Thursday, April 14, 2011

Preservation Durham Hires Former Herald-Sun Editor

Bob Ashley has joined Preservation Durham as its executive director.  Ashley joins Assistant Director Sean Stucker and Preservation Services Coordinator April Johnson, as well as a host of dedicated volunteers.

Ashley, a Durham resident, retired in January after six years as editor of The Herald-Sun. Prior to joining The Herald-Sun, he edited newspapers in Owensboro, Ky., and in State College, Pa. He previously held management positions at The Charlotte Observer and at The Raleigh Times.  He is a 1970 graduate of Duke University, where he was a history major and worked on The Chronicle

Board of Directors President Paul N. Yale, Jr. announced the appointment and expressed his excitement with the role that Ashley will play in the organization. “Bob is deeply committed to preservation and to Durham and will bring great energy and innovation to Preservation Durham.”

 “I’m incredibly excited about the opportunity to help lead an organization that has worked with great success since 1974 to ensure the preservation of many of Durham’s rich inventory of historically significant properties,” Ashley said. “This is a community that has recognized the social, as well as economic, advantages of adapting a unique historic built environment to be a vital part of a modern city.”

“But it’s important that we not be lulled into thinking that such high-impact successes as West Village, Golden Belt and the American Tobacco Historic District mean that the work of preservation here is done,”  he added. As a reminder, Preservation Durham recently released its second annual “Places in Peril” list, which identifies historic properties deemed at risk of being lost to neglect.

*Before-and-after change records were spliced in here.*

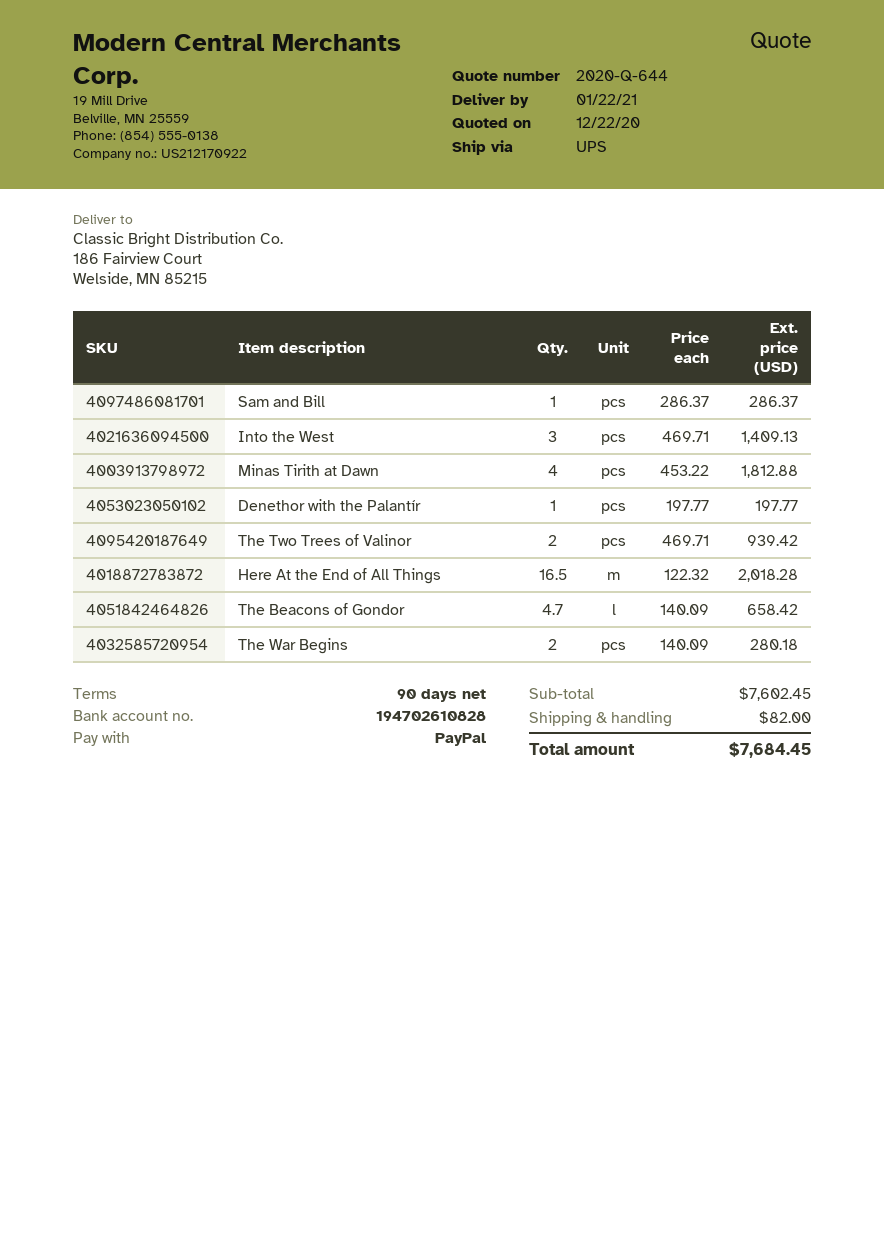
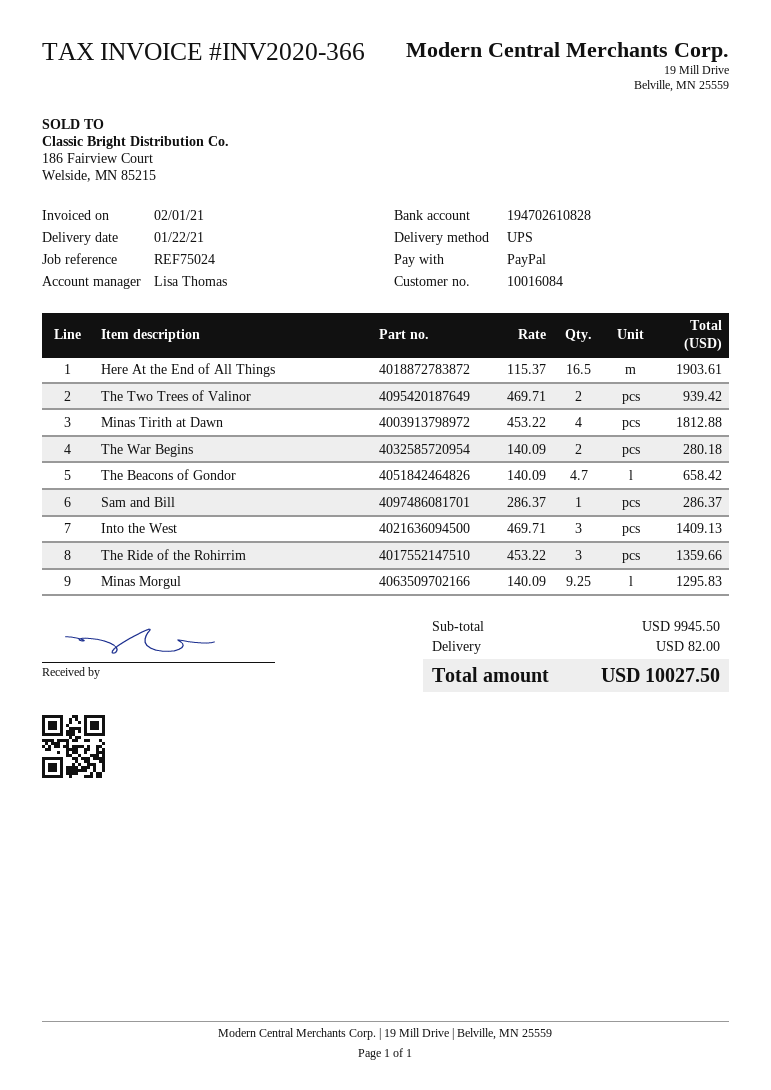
Denethor with the Palantír: 1 x 197.77 = 197.77 -> none
Here At the End of All Things: 16.5 x 122.32 = 2018.28 -> 16.5 x 115.37 = 1903.61
The Ride of the Rohirrim: none -> 3 x 453.22 = 1359.66
Minas Morgul: none -> 9.25 x 140.09 = 1295.83
subtotal: 7602.45 -> 9945.50
total: 7684.45 -> 10027.50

Ashley noted that he had worked closely with preservation groups in each city where he was editor, and he and his wife, Patricia Ashley, received an “Excellence in Historic Preservation, Private Residence” award from the Centre County Historical Society in 1988 for their work restoring an early-20th-century home in State College.

Preservation Durham was founded in 1974 as The Historic Preservation Society of Durham, Inc. and has since achieved a regional reputation as one of North Carolina's outstanding historic preservation non-profits. The mission of Preservation Durham is to protect Durham’s historic assets through action, advocacy and education.

Durham is home to many historic structures that help maintain the community's unique sense of place and character, many of which are chronicled on the local blog, Endgangered Durham.